Em primeiro lugar, devemos entender que todas as emoções negativas, ou seja, raiva, desespero, tristeza e medo têm um propósito muito específico no nosso cérebro: obrigam-nos a ver a realidade para emitir uma resposta com base em um “perigo”.

As emoções negativas são instintivas e nos advertem de uma coisa: devemos reagir.
Se estivermos certos de que não nos querem, nada pode ser mais destrutivo do que continuar implorando uma nova oportunidade.
Um rompimento dói, é necessário sentir a tristeza, chorar por ela e passar um tempo com os nossos próprios pensamentos.
Mais tarde, dar lugar a uma aceitação digna do que aconteceu e recomeçar.
Focar a mente no passado e nestas frases condicionais “se eu fizer isso, pode ser que”, “se eu lhe disser é possível que ...” essas coisas não fazem nada mais do que tornar crônico o próprio desespero.

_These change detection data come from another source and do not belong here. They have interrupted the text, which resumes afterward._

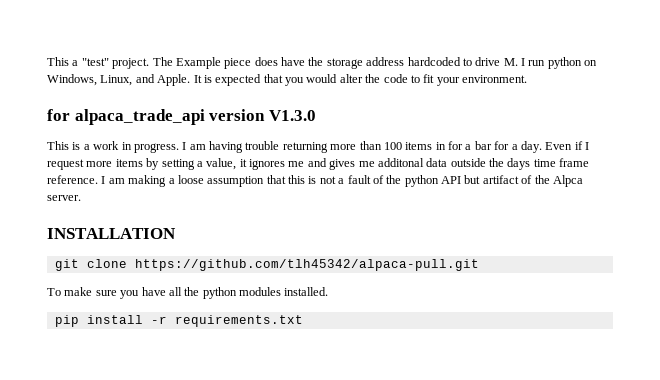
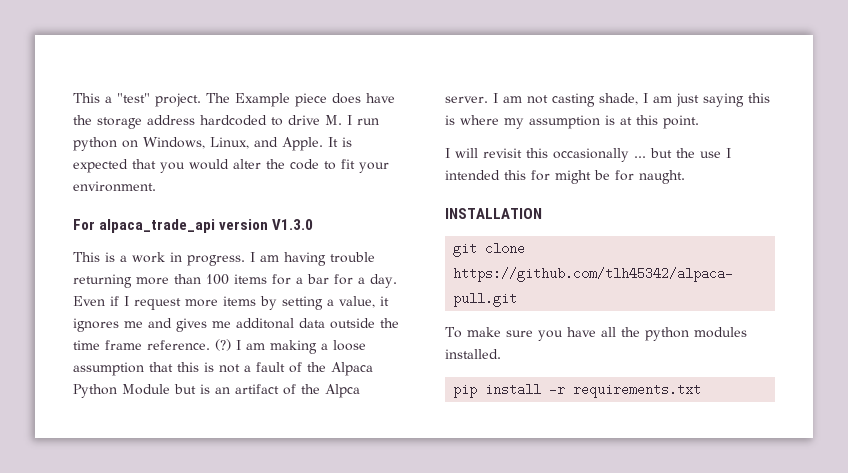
- for alpaca_trade_api version V1.3.0
+ For alpaca_trade_api version V1.3.0
- I am having trouble returning more than 100 items in for a bar for a day.
+ I am having trouble returning more than 100 items for a bar for a day.
- Even if I request more items by setting a value, it ignores me and gives me additonal data outside the days time frame reference.
+ Even if I request more items by setting a value, it ignores me and gives me additonal data outside the time frame reference.
+ (?)
- I am making a loose assumption that this is not a fault of the python API but artifact of the Alpca server.
+ I am making a loose assumption that this is not a fault of the Alpaca Python Module but is an artifact of the Alpca server. I am not casting shade, I am just saying this is where my assumption is at this point.
+ I will revisit this occasionally ... but the use I intended this for might be for naught.

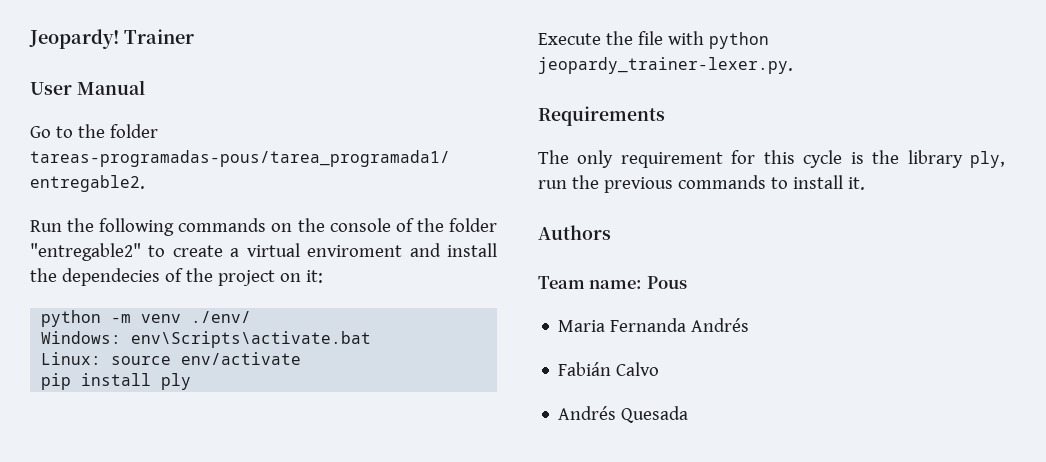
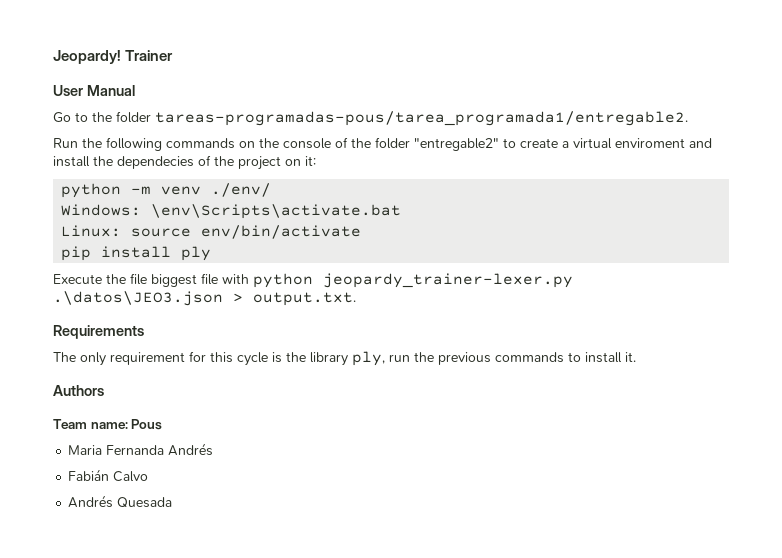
- Windows: env\Scripts\activate.bat
+ Windows: \env\Scripts\activate.bat
- Linux: source env/activate
+ Linux: source env/bin/activate
- Execute the file with python jeopardy_trainer-lexer.py.
+ Execute the file biggest file with python jeopardy_trainer-lexer.py .\datos\JEO3.json > output.txt.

Foram os outros que perderam você
Você não perdeu nada, na verdade o perderam. Abordar as coisas desta maneira não é um ato de egoísmo, mas de força emocional.

Se alguém não se encaixa em seus sonhos, se não entendeu a grandeza de seus valores, se não harmonizou em seu sábio amor, em seu carinho e seu bom trabalho, quem realmente perdeu foi essa pessoa, não você.

Não culpe a si mesmo por essa perda. Não se humilhe nem se maltrate emocionalmente; não pense que deve mudar para se encaixar nos planos de outra pessoa.
Nunca perca sua identidade nem sua grandeza. Se essa pessoa não gostou de você é problema dela; se uma pessoa não entendeu você, não há razão para se torturar.
Alimente o seu amor próprio, cuide de sua autoestima e não perca essas virtudes que tanto trabalhou para alcançar.